Their ideas stem from Donald Norman, whose work with design theory is respected as some of the most progressive around. The company he co-founded, the Nielsen Norman Group, has done design consulting for BMW, UICO and Ness Computer (the latter two companies work with smartphones and touchscreens). In addition to his work at the corporate level, Norman also travels around the world, studying design programs at the collegiate level. Though he is not connected to the ‘U,’ his writing and work has had an effect on how the School of Art & Design perceives the role of the designer.
One of the key issues Norman cites is the abundance of technique being taught to students. His argument is that students need to be taught technique, but only to a point.
Instead of mastering a technique, students need to learn how to use their technical skills to solve problems over diverse ranges of materials and disciplines, McDaniel explained.
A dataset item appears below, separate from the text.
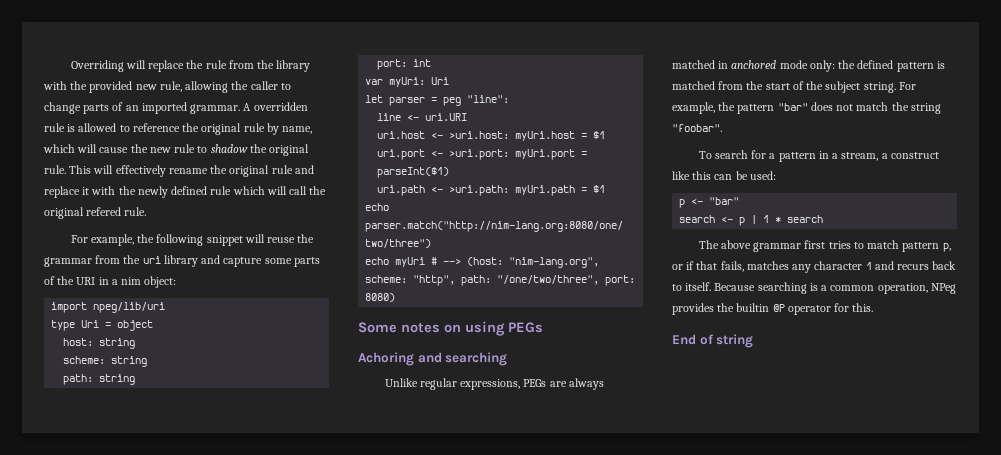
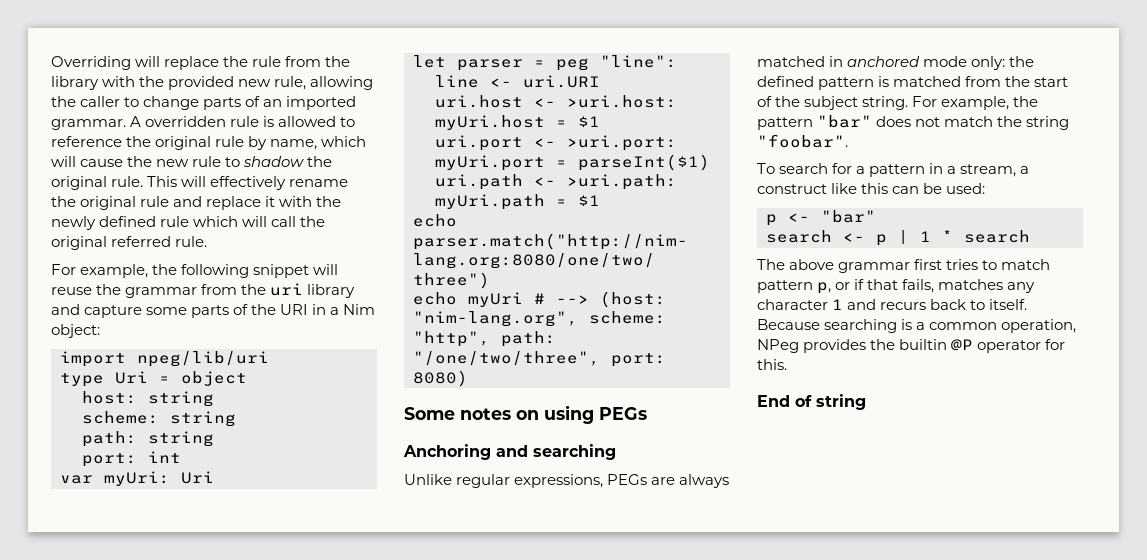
[86,207,122,216] refered -> [111,236,172,247] referred
[121,277,142,285] nim -> [343,304,376,315] Nim
[358,352,414,366] Achoring -> [403,444,491,460] Anchoring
“It’s important that our students get a fuller foundation outside of just technique,” McDaniel said. “Technique is vital, but it is not driving design. Design is driven by solving problems, so we need to fuel the creativity and inquiries of our students instead of bogging them down in material mastery.”
Focusing on this creative inquiry then, the School of Art & Design’s students transition from answering questions of form to solving questions of function. This shift is paramount to the future of design, but it comes with a new set of challenges.
“As the aim of design becomes more and more about interactions and problem solving, students need new ways to view their work,” McDaniel said. “Assumptions need to be checked and designers need to consider a larger picture than just aesthetics of design.”
Marshall explained that these skills are vital to the development and organization of students’ own projects. The core studios that focus on concept, form and context provide students with opportunities to develop curiosity and rigor, create responses to open-ended assignments and develop appropriate criteria for assessing their own projects. Students learn how to make the most of their studio time, to practice new skills and, above all, to ask probing questions.
“We actively encourage students to pursue interests outside the School of Art & Design,” McDaniel said. “It just doesn’t make sense to isolate a designer and artist. We have some of the best schools all across the board — music, engineering, science, literature, sociology, psychology — and they all intersect with industrial design.”
The design world of today is very different from the design world of the past. As it continues to change, schools may break away more and more from the traditional methodologies that dictated industrial design in the now past industrial era. At the University, the School of Art & Design has already developed an important curriculum focused on the intersection of art and design, where it both teaches traditional technique and encourages the future exploration of form and function. Industrial design may become obsolete in the 21st century, but the School of Art & Design may stay ahead of the curve.